Coventry City menutup musim dengan cara yang meyakinkan setelah menghajar Portsmouth 5-1 di CBS Arena. Hasil itu langsung memastikan mereka mengunci gelar juara EFL Championship, sekaligus membuat posisi mereka tak lagi bisa dikejar meski kompetisi masih menyisakan dua pertandingan.
Kemenangan besar tersebut juga mempertegas konsistensi Coventry sepanjang musim. Di bawah Frank Lampard, The Sky Blues tampil stabil dalam periode panjang dan mampu menjaga jarak dari para pesaingnya hingga akhirnya berdiri di puncak klasemen.
Promosi yang sudah lebih dulu dipastikan
Gelar juara ini datang setelah Coventry lebih dulu mengamankan tiket promosi ke Premier League. Kepastian itu lahir dari hasil imbang 1-1 di markas Blackburn Rovers, laga yang sekaligus mengakhiri penantian hampir 30 tahun untuk kembali tampil di kasta tertinggi sepak bola Inggris.
Dengan promosi tersebut, Coventry sebenarnya sudah menuntaskan target besar. Namun kemenangan atas Portsmouth memberi mereka sesuatu yang lebih lengkap, yakni status juara Championship yang menegaskan superioritas sepanjang musim.
Performa stabil jadi pembeda
Coventry tidak membangun musim luar biasa ini hanya dari beberapa hasil besar. Tim ini menjaga ritme permainan dalam waktu lama dan tampil konsisten saat memasuki fase-fase penting yang paling menentukan arah persaingan.
Catatan klasemen menunjukkan Coventry masih berpeluang menutup musim dengan 95 poin jika mampu memenangi dua laga tersisa melawan Wrexham dan Watford. Angka itu menggambarkan betapa kuatnya perjalanan mereka, terutama ketika tekanan mulai meningkat menjelang akhir musim.
Keberhasilan tersebut lahir dari kemampuan tim memaksimalkan pertandingan-pertandingan krusial. Coventry menjaga posisi teratas dengan baik dan tidak kehilangan kendali saat rival-rival lain berusaha mengejar.
Lampard mendapat pengakuan atas kerja tim
Frank Lampard lalu menerima penghargaan EFL Championship Manager of the Season atas pencapaiannya bersama Coventry. Penghargaan itu menjadi penegasan bahwa keberhasilan tim berasal dari kerja kolektif yang rapi, bukan sekadar kekuatan individu.

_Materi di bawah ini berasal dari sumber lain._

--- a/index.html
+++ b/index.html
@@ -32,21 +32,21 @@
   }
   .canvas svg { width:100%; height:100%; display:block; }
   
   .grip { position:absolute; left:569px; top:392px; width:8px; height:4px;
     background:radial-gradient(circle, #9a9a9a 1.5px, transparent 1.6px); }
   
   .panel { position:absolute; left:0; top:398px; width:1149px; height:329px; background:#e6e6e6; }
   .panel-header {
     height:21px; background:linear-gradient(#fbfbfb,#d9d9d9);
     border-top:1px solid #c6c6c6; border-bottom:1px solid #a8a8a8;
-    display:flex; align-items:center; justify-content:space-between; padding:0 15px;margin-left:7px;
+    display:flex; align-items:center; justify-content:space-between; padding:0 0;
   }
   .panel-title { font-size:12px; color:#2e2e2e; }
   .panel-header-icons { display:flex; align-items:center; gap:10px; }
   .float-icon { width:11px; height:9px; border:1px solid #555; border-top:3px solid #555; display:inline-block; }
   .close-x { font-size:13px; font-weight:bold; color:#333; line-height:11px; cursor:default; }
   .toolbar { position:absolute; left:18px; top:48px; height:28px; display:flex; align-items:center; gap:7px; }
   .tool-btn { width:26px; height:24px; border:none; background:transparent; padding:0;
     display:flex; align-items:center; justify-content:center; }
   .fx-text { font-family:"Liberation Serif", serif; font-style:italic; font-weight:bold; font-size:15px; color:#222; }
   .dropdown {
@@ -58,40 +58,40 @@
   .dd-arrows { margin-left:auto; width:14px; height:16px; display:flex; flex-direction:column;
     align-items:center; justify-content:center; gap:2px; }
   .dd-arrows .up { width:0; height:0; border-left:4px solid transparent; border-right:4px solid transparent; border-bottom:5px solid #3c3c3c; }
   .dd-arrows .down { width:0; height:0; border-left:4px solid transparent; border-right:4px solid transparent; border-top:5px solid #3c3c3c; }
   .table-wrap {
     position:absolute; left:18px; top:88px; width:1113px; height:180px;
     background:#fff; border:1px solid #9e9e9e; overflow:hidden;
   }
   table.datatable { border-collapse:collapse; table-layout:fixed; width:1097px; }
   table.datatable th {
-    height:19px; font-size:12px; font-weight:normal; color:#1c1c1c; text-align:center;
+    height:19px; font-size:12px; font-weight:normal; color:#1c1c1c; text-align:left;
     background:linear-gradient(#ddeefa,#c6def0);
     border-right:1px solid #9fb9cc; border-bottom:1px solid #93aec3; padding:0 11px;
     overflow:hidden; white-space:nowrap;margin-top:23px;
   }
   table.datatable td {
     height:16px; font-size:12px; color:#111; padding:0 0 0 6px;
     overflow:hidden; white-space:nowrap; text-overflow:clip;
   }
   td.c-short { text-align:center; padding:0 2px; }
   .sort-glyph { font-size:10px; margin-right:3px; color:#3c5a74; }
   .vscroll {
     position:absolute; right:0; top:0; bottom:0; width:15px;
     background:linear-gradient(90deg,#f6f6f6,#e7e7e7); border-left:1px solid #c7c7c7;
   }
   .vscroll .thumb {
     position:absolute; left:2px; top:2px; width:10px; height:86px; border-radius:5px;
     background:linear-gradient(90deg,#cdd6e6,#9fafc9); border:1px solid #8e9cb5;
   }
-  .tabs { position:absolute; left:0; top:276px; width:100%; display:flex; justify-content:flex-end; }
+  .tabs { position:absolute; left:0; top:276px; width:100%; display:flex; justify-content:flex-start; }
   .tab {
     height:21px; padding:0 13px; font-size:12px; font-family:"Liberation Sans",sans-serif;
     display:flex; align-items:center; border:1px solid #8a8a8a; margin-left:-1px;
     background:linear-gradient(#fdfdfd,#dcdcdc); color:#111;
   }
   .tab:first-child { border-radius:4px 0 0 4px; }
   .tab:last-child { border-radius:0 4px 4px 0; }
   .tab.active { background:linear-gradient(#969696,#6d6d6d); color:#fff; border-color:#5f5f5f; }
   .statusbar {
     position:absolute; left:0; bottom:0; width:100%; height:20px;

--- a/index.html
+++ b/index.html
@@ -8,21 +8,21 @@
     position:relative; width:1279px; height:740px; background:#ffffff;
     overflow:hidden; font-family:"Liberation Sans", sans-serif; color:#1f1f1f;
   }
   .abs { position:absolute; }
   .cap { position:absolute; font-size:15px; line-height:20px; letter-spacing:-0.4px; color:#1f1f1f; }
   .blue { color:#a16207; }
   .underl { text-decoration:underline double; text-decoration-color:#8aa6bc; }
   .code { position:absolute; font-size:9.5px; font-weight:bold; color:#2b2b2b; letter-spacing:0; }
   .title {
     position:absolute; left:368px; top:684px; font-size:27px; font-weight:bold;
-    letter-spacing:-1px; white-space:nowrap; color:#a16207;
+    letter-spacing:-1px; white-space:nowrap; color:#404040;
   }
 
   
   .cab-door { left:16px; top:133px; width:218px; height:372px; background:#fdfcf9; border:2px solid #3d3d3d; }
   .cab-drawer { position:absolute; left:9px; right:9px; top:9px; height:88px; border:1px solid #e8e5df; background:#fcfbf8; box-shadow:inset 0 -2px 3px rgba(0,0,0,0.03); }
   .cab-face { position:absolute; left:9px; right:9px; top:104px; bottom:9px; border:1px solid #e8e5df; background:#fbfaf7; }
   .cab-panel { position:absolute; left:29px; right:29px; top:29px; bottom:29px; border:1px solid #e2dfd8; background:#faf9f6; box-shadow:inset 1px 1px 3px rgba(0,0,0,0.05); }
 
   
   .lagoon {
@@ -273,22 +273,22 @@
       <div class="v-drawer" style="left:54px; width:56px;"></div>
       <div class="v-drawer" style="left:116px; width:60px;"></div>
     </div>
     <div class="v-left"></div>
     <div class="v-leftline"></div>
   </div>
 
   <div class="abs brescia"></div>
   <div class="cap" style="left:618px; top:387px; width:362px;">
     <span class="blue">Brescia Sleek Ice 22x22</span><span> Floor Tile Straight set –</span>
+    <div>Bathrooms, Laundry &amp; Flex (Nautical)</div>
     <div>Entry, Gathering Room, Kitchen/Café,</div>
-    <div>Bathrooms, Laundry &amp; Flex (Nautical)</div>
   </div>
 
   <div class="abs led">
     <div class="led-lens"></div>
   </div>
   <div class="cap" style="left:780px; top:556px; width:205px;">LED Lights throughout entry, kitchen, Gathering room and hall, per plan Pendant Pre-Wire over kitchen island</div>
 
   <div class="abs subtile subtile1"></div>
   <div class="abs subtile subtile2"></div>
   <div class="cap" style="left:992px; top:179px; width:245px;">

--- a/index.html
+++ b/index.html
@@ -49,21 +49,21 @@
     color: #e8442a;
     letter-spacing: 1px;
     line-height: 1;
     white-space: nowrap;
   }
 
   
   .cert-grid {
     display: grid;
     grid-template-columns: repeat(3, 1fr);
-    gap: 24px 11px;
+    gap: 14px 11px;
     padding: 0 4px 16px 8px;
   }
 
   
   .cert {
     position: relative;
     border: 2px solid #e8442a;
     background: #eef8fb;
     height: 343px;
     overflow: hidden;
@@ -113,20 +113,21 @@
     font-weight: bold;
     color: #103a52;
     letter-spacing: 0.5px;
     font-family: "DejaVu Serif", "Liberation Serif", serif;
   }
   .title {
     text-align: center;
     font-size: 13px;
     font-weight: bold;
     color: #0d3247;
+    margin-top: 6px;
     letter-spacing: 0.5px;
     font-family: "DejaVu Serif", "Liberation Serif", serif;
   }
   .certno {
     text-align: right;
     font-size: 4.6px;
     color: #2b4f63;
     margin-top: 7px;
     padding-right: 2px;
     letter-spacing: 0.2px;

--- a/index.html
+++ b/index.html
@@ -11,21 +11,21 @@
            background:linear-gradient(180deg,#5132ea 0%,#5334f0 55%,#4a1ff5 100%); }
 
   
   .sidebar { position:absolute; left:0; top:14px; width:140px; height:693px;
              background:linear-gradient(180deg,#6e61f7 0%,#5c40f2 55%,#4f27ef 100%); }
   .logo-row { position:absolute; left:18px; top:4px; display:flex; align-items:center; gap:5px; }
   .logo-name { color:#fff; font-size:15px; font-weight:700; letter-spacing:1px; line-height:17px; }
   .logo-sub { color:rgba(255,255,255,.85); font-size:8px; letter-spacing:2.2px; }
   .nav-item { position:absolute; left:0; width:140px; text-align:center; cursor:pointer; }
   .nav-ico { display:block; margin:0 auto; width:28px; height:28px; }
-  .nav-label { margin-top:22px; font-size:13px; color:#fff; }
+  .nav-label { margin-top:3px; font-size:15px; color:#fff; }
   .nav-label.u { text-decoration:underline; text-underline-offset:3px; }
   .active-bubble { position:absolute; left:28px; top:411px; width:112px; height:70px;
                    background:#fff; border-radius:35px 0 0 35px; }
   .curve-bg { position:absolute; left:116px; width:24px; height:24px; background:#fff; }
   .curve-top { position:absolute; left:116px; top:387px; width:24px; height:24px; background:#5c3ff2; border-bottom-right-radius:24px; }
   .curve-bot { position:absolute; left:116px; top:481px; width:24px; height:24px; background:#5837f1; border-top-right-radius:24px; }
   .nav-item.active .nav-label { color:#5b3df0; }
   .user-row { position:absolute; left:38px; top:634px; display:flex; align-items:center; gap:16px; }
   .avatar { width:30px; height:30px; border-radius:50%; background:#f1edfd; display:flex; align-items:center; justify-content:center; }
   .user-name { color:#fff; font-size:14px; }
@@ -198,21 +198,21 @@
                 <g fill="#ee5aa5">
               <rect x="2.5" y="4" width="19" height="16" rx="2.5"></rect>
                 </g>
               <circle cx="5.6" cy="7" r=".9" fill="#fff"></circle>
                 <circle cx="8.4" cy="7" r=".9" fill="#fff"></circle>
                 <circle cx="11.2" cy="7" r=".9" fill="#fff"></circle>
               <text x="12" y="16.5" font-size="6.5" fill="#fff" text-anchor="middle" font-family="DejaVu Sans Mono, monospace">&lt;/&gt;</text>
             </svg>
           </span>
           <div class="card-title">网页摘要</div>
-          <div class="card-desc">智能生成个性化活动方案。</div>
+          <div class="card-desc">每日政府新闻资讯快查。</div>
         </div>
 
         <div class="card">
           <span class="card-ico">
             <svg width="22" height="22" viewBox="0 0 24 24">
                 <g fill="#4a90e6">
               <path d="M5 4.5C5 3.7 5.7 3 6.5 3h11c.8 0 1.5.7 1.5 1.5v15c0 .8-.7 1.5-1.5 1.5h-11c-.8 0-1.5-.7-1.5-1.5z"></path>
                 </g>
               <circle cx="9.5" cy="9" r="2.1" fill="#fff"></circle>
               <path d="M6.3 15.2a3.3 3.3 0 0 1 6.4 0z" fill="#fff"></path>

Lampard mengaku emosional saat promosi dipastikan di Blackburn karena momen itu sangat berarti bagi klub dan pendukungnya. Ia juga menilai hasil besar Coventry tidak lepas dari kontribusi banyak pihak di dalam klub, termasuk menyebut nama Mark Robins sebagai bagian penting dari perjalanan tim musim ini.
Mantan gelandang Chelsea itu menekankan bahwa kekompakan ruang ganti punya peran besar. Ia menyebut bahwa talenta saja tidak cukup jika para pemain tidak saling mendukung dan bekerja dalam suasana yang sehat.
“Ketika masuk ke sebuah grup, bukan hanya talenta sepak bolanya yang penting, tetapi bagaimana mereka saling menjaga, berlatih dengan baik, dan saling mendukung,” ujar Lampard. Ucapan itu menggambarkan bagaimana atmosfer internal menjadi fondasi utama keberhasilan Coventry.
Tantangan berikutnya menanti di level tertinggi
Meski gelar sudah berada di tangan, Lampard menegaskan bahwa pekerjaan Coventry belum selesai. Premier League menuntut tingkat kesiapan yang jauh lebih tinggi, sehingga klub harus bergerak cepat untuk memperbaiki banyak aspek sebelum musim baru dimulai.
Lampard menyebut Coventry perlu tetap ambisius sambil tetap menikmati pencapaian yang sudah diraih. Namun ia juga mengingatkan bahwa masih ada banyak hal yang harus dibenahi agar tim bisa bersaing dengan baik di kompetisi yang lebih berat.
Kenaikan kasta ini menjadi titik balik penting bagi Coventry. Gelar Championship dan promosi ke Premier League membuka babak baru yang lebih menantang, tetapi juga membawa harapan besar bagi para pendukung yang sudah menunggu lama.
Keberhasilan Coventry juga membuat perebutan satu tiket promosi otomatis lainnya tetap ketat. Mirror melaporkan bahwa Ipswich Town, Millwall, Southampton, dan Middlesbrough masih bersaing untuk finis di posisi kedua pada sisa pertandingan musim ini.